Loss functions for classification are computationally feasible loss functions representing the price paid for inaccuracy of predictions. The classification problem here is identifying which category to which a particular observation belongs, i.e., whether similar to a chip from labeled data or dissimilar from the labeled data's chip. Some embodiments of system 10 may thus determine a function that best predicts a label for a given input. However, because of incomplete information, noise in the measurement, or probabilistic components in the underlying process, it is possible for the same to generate a different label. As a result, system 10 may minimize expected loss (or risk).

In some embodiments, a triplet loss model may be used. For example, the model may enforce the order of distances, e.g., by embedding such that a pair of samples with same labels are smaller in distance than those with different labels. In other embodiments, t-distributed stochastic neighbor embedding (t-SNE) may be used, e.g., to preserve embedding orders via probability distributions. For example, a nonlinear dimensionality reduction technique may be performed for embedding high-dimensional data for visualization in a low-dimensional 2D or 3D space. In yet other embodiments, other embedding losses may be operated upon, such as margin-based loss, contrastive loss, pairwise-ranking loss, triplet-ranking loss, hinge loss, Siamese loss, ranking loss, or another suitable loss function. Each of such contemplated approaches to losses may make neural network 64-1 learn when objects or things are similar and learn when they are different, e.g., to produce good embeddings.

In implementations involving margin-based loss functions a product of the true label and the predicted label may be used, upon which only one variable is operated in the function. In implementations involving ranking loss, distances between feature vectors or representations may be computed in a feature space. In implementations involving pairwise ranking loss, anchor image(s) may each be compared with positive image(s) (which are similar) and with negative image(s) (which are dissimilar) to determine the ranking loss. In implementations involving triplet ranking loss, a baseline (anchor) input may be compared to a positive (i.e., same as or similar to) input and a negative (i.e., different from) input, and a difference between distance metrics may, e.g., be compared to a margin. The distance from the baseline input to the positive input may be minimized, and/or the distance from the baseline input to the negative input may be maximized.

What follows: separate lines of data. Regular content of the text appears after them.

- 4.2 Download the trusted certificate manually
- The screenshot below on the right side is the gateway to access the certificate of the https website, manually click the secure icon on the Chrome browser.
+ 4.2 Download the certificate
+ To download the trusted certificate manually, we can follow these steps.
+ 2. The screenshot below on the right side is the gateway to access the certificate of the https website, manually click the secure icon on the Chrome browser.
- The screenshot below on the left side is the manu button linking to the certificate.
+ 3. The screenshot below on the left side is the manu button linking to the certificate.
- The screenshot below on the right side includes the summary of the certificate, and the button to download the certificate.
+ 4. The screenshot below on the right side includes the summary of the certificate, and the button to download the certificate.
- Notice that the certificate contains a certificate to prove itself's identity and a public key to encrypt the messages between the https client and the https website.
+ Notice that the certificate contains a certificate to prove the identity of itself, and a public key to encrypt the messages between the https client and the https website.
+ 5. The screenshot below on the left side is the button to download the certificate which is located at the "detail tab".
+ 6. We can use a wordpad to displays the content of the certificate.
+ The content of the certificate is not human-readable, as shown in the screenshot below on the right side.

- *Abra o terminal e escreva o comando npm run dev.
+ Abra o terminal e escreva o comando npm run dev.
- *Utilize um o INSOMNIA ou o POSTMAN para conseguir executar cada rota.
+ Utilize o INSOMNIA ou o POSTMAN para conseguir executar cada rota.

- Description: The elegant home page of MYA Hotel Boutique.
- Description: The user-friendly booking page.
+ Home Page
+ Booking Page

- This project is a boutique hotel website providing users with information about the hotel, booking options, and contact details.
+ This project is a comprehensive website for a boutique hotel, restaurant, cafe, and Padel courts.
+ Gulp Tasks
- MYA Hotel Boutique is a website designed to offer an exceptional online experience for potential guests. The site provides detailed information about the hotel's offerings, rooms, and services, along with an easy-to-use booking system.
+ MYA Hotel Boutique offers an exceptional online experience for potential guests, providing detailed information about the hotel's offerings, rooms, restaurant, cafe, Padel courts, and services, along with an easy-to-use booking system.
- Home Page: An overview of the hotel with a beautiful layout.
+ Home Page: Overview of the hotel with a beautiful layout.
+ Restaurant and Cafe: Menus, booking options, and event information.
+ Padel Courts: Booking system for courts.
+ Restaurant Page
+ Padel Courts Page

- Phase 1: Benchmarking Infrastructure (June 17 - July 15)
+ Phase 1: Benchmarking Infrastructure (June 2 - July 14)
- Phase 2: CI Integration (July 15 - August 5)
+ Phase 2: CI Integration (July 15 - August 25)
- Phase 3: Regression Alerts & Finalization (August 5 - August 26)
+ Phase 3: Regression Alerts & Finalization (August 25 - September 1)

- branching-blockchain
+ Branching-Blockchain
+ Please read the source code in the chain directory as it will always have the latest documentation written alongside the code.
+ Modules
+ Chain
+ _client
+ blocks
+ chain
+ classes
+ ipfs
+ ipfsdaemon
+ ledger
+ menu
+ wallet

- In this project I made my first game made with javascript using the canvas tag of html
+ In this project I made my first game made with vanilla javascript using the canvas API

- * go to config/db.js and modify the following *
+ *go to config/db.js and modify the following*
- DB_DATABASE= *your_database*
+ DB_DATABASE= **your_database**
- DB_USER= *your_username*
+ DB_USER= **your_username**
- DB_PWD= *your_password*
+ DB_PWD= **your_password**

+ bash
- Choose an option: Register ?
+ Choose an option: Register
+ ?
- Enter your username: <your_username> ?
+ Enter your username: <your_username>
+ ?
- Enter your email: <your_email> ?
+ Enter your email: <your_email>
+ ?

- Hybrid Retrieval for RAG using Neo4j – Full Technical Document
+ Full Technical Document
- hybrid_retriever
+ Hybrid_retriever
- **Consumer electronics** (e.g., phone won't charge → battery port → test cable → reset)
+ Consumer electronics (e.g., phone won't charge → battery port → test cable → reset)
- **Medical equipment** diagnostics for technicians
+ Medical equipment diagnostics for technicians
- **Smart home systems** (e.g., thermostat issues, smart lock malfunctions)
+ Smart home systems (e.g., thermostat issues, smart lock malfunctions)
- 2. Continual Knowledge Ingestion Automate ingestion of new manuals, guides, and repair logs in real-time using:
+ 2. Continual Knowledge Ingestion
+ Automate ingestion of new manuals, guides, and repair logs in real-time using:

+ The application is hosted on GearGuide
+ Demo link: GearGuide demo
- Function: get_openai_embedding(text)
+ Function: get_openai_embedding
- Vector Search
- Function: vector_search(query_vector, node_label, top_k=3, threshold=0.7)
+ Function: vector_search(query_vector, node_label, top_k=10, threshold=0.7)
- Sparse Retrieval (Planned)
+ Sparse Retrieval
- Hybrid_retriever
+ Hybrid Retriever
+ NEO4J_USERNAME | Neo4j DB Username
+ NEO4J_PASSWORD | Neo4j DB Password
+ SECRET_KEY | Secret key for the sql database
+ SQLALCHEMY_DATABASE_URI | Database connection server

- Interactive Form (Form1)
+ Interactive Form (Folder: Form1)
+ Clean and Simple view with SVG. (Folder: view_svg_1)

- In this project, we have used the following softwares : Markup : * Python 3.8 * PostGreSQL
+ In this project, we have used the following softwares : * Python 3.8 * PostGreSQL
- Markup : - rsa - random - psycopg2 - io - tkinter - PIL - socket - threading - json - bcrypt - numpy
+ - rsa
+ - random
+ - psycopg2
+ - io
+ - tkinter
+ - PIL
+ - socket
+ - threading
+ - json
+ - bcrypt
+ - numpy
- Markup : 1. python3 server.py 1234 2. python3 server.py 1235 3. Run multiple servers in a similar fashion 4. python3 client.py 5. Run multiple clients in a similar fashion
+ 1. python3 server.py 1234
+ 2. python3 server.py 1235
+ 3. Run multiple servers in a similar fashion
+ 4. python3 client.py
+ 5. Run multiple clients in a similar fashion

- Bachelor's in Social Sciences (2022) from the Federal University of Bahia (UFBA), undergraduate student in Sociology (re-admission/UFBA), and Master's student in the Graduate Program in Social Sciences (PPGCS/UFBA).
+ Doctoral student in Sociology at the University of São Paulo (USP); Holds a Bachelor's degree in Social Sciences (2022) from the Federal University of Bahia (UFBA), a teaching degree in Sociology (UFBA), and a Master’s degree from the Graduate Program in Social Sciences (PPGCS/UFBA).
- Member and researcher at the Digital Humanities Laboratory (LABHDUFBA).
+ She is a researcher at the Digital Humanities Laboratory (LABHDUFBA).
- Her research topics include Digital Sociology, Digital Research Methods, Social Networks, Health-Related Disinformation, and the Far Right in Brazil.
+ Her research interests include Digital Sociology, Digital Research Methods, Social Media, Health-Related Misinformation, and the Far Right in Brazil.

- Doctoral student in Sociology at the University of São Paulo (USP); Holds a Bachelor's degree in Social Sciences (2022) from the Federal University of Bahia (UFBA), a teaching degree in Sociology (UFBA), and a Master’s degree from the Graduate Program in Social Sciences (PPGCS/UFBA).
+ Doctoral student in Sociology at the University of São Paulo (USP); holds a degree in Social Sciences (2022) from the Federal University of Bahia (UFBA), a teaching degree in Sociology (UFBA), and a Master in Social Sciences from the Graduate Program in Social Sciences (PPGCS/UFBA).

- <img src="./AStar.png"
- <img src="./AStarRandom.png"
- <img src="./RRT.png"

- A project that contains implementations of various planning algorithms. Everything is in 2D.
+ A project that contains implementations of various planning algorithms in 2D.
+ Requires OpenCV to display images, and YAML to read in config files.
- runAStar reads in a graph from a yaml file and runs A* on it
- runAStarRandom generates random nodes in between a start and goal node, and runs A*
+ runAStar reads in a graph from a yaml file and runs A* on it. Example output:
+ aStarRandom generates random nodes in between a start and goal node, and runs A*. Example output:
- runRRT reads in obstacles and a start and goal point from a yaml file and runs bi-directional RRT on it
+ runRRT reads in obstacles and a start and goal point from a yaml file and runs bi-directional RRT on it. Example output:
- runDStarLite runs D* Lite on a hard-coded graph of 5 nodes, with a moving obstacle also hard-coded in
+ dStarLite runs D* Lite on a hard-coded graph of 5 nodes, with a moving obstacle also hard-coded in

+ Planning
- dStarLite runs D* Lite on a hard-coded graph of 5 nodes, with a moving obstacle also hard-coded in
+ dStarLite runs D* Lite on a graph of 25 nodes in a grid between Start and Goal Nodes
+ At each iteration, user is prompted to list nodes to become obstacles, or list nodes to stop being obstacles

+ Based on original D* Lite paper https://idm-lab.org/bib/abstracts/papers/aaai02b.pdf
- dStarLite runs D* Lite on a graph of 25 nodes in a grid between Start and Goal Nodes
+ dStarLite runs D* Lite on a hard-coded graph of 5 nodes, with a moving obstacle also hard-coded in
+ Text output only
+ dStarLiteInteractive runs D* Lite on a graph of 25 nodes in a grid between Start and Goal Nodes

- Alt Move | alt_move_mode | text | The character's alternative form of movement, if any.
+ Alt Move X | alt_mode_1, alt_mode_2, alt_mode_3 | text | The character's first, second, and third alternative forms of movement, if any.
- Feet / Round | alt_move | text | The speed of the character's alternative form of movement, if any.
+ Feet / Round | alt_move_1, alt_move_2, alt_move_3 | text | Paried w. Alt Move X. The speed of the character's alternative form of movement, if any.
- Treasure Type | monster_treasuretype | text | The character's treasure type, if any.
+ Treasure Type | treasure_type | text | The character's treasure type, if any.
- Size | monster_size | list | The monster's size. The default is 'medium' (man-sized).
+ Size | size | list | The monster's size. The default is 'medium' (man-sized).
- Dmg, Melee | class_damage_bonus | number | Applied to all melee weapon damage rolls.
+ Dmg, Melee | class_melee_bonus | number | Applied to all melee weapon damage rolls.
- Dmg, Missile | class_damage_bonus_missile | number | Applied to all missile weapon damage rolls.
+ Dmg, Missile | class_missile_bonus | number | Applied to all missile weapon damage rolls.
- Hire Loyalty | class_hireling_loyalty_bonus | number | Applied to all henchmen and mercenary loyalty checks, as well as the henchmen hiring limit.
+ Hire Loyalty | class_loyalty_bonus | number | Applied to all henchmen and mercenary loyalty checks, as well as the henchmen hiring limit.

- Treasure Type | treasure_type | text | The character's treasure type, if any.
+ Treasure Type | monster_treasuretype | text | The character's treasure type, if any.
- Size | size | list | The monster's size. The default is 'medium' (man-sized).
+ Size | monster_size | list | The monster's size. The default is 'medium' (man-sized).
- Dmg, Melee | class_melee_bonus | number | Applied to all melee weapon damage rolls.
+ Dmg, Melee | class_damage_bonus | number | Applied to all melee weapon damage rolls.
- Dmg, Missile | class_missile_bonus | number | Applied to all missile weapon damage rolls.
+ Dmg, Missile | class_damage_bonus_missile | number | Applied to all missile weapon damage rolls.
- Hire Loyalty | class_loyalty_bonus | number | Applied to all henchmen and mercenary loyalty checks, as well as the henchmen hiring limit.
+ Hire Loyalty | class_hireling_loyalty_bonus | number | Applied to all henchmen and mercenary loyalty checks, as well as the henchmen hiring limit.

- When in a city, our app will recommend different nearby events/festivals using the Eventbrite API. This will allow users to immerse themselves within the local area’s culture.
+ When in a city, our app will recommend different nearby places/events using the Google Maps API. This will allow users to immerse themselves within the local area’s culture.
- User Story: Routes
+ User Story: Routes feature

Some implementations may involve a triplet loss and a standard classification (e.g., cross entropy loss). In implementations involving contrastive loss, losses may contrast the representations of different input samples. In implementations involving hinge loss, a loss function may be used for training SVMs for classification. In implementations involving Siamese and triplet losses, neural networks may use ranking losses, but these losses can be used in other kinds of neural networks; representations for the different input samples may be computed with a CNN with weights that are shared for the pairs or the triplets.

In some embodiments, one machine learning model 64-1 from among a plurality may be selected for the clustering. For example, a K-nearest neighbors (KNN) algorithm may be selected to cluster chips 95-2, K being a natural number. For classification, some embodiments may find the center point of each cluster that has a minimum distance from each set of features to be clustered. For example, the distance measure may be based on Euclidean, Hamming, Manhattan, Minkowski, Tanimoto, Jaccard, Mahalanobis, and/or cosine distance. But this is not intended to be limiting, as the KNN approach may be replaced with other data point based learning approaches, such as learning vector quantization (LVQ), self-organizing map (SQM), or locally weighted learning (LWL).

Upon being provided unlabeled data 63, object detector 64-2 may make predictions on the unlabeled data. In some embodiments, user 80-2 of system 90-2 may (i) adjust or correct one or more vertices 94 of at least one of predicted bounding polygons 93 and/or (ii) slide this prediction to a more accurate location with respect to the provided image. As such, the polygonal labels may only be adjusted, without involving the class labels. Next, subregions contained in the predicted bounds may be converted to chips 95-2. Each chip may be a portion of an inputted image and enclose an object.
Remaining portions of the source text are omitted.